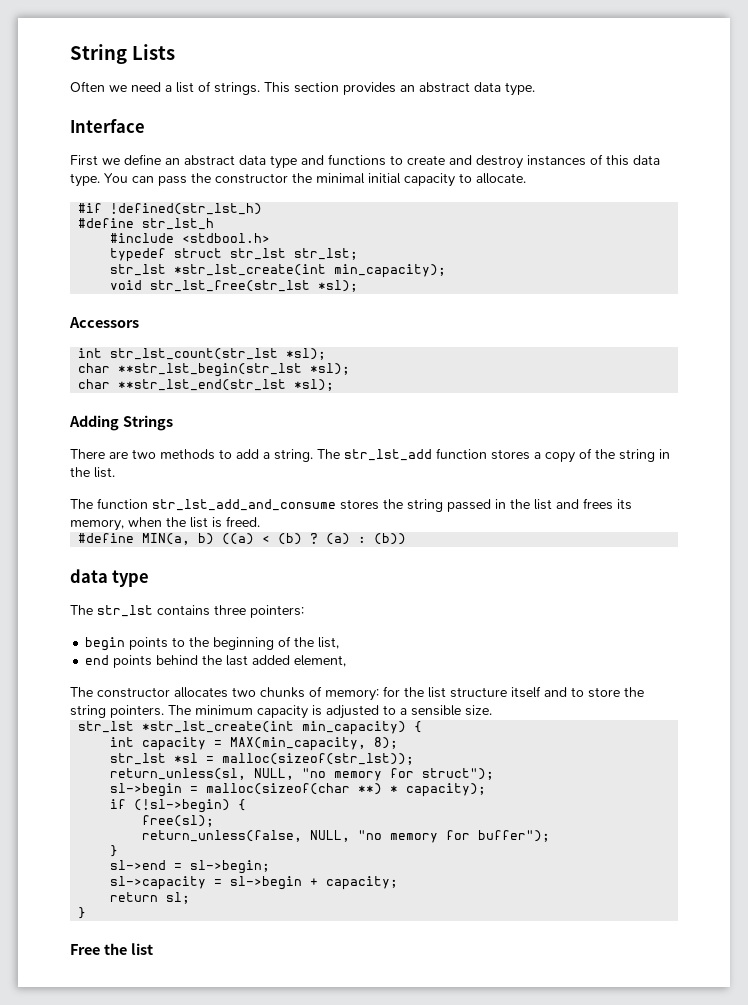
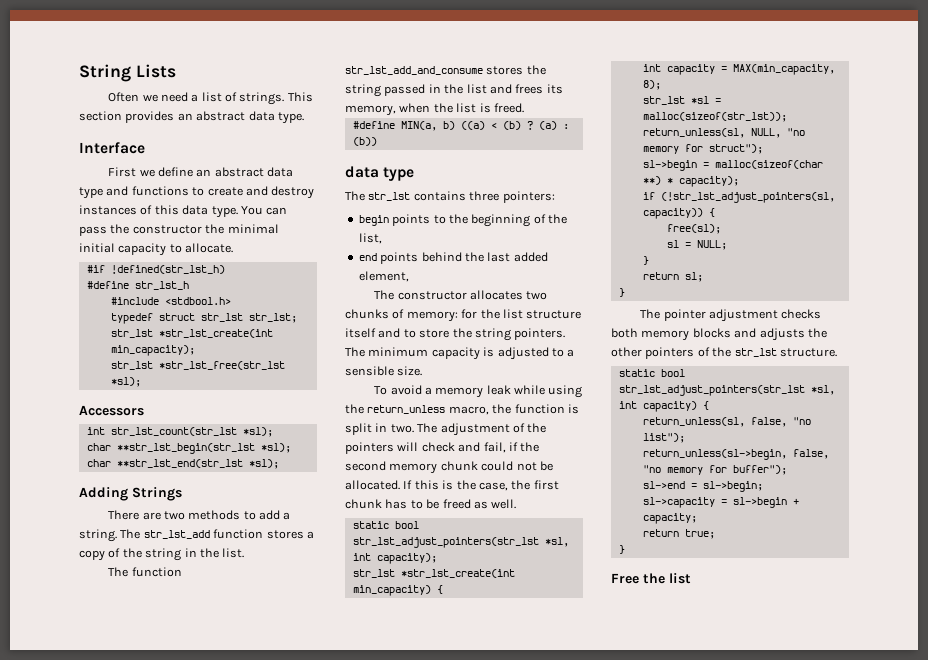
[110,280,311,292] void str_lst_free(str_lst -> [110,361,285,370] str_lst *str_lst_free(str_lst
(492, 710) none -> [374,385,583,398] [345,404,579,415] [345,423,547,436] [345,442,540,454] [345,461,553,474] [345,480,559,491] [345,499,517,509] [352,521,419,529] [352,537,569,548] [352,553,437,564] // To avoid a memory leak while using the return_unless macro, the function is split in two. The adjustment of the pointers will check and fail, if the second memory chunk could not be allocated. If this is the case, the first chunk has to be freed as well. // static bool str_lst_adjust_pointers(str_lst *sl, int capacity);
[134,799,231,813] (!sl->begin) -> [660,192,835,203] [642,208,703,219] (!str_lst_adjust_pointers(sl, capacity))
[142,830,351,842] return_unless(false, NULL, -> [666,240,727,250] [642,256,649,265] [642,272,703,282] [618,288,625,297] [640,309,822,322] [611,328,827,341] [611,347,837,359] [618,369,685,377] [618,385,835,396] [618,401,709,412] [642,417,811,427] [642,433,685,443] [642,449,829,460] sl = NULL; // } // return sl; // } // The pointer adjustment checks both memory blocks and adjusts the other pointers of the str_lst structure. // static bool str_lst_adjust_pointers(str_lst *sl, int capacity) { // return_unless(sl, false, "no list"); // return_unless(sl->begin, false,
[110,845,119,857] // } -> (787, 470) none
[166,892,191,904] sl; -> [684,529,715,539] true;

* * *

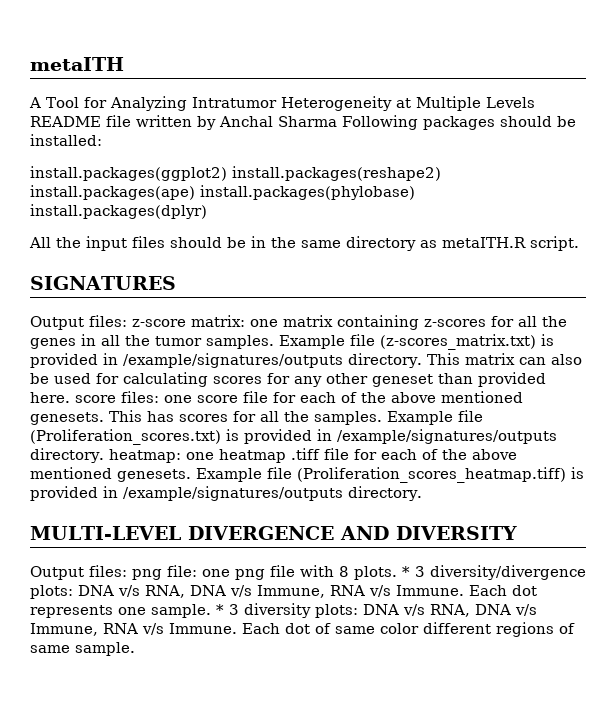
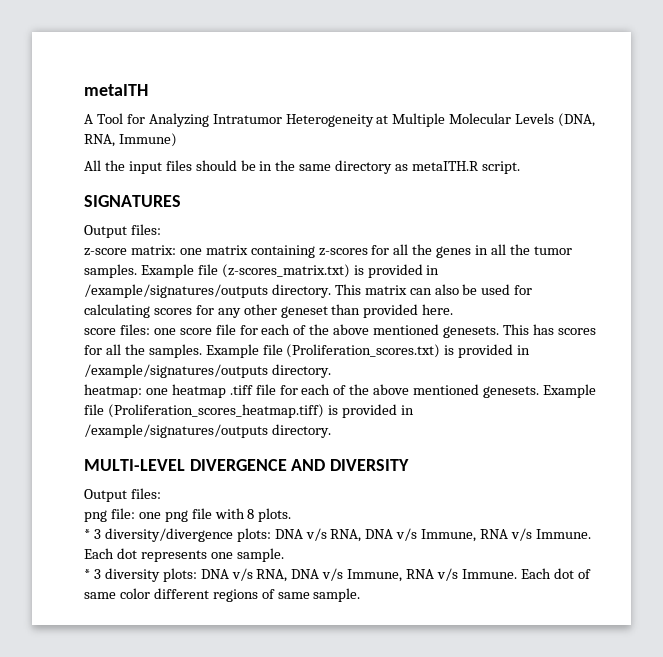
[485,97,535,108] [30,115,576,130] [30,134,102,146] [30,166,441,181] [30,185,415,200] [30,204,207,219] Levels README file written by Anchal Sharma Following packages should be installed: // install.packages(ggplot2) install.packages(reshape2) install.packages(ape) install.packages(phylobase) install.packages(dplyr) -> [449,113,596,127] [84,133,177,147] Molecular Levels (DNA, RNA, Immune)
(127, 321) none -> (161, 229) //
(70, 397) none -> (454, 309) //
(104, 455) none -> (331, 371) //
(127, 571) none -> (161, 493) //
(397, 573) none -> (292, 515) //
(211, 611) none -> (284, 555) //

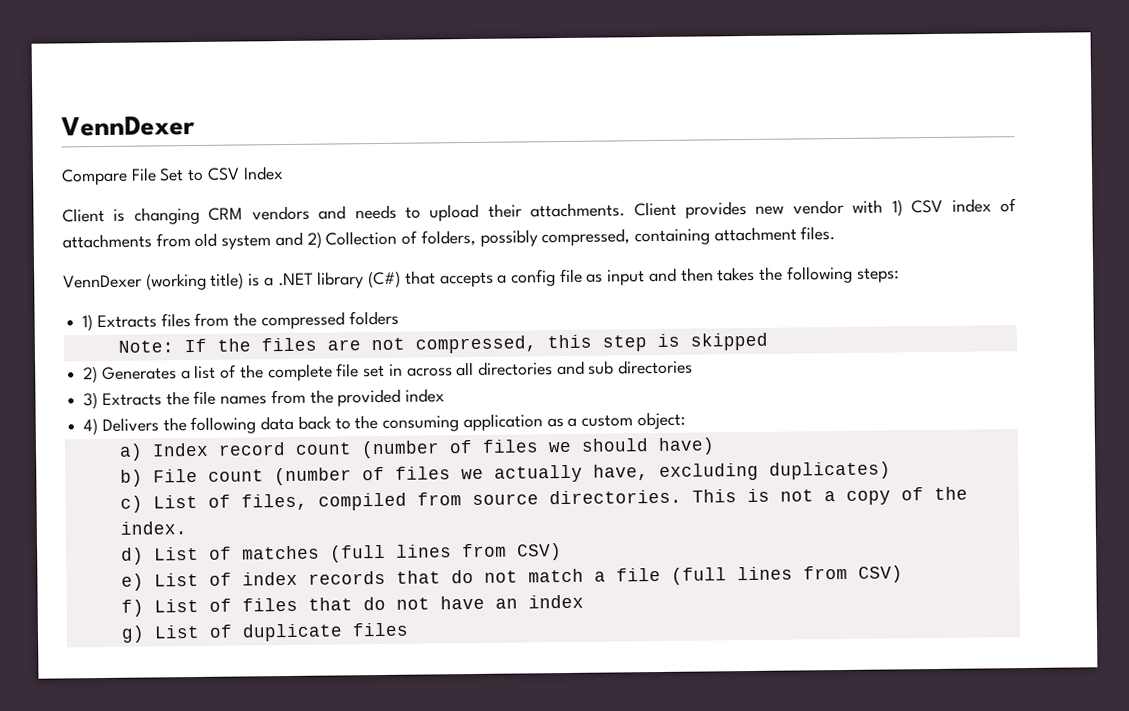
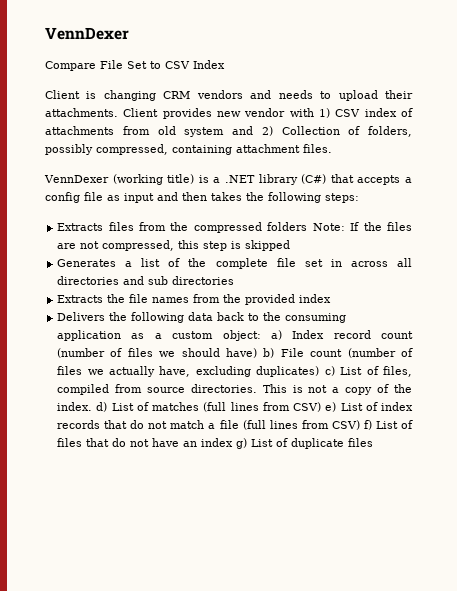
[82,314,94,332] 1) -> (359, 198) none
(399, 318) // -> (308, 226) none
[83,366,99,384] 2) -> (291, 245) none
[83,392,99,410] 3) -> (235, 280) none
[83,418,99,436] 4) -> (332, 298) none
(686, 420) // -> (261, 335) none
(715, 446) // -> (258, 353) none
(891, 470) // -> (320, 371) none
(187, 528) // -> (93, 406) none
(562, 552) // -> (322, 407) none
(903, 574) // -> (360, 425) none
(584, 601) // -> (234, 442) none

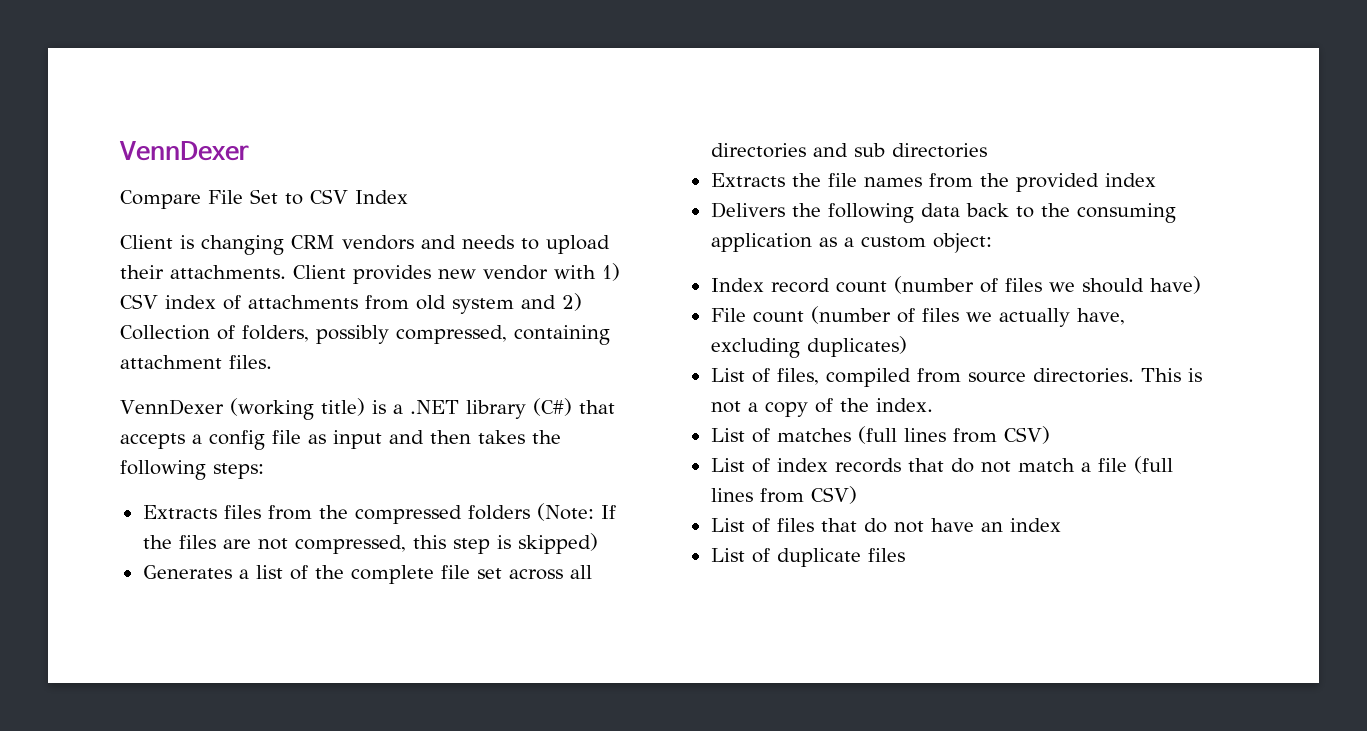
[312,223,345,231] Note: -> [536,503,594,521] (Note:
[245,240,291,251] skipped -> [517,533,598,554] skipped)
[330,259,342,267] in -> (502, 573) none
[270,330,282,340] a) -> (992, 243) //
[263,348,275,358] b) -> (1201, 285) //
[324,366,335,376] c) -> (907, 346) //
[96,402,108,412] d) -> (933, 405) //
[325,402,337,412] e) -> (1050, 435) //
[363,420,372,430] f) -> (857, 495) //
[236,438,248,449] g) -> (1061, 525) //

◆ What to do: Quote the listing above, but only from the line that shows "[82,314,94,332] 1) -> (359, 198) none" through the line that shows "(903, 574) // -> (360, 425) none".

◆ Exercise result:
[82,314,94,332] 1) -> (359, 198) none
(399, 318) // -> (308, 226) none
[83,366,99,384] 2) -> (291, 245) none
[83,392,99,410] 3) -> (235, 280) none
[83,418,99,436] 4) -> (332, 298) none
(686, 420) // -> (261, 335) none
(715, 446) // -> (258, 353) none
(891, 470) // -> (320, 371) none
(187, 528) // -> (93, 406) none
(562, 552) // -> (322, 407) none
(903, 574) // -> (360, 425) none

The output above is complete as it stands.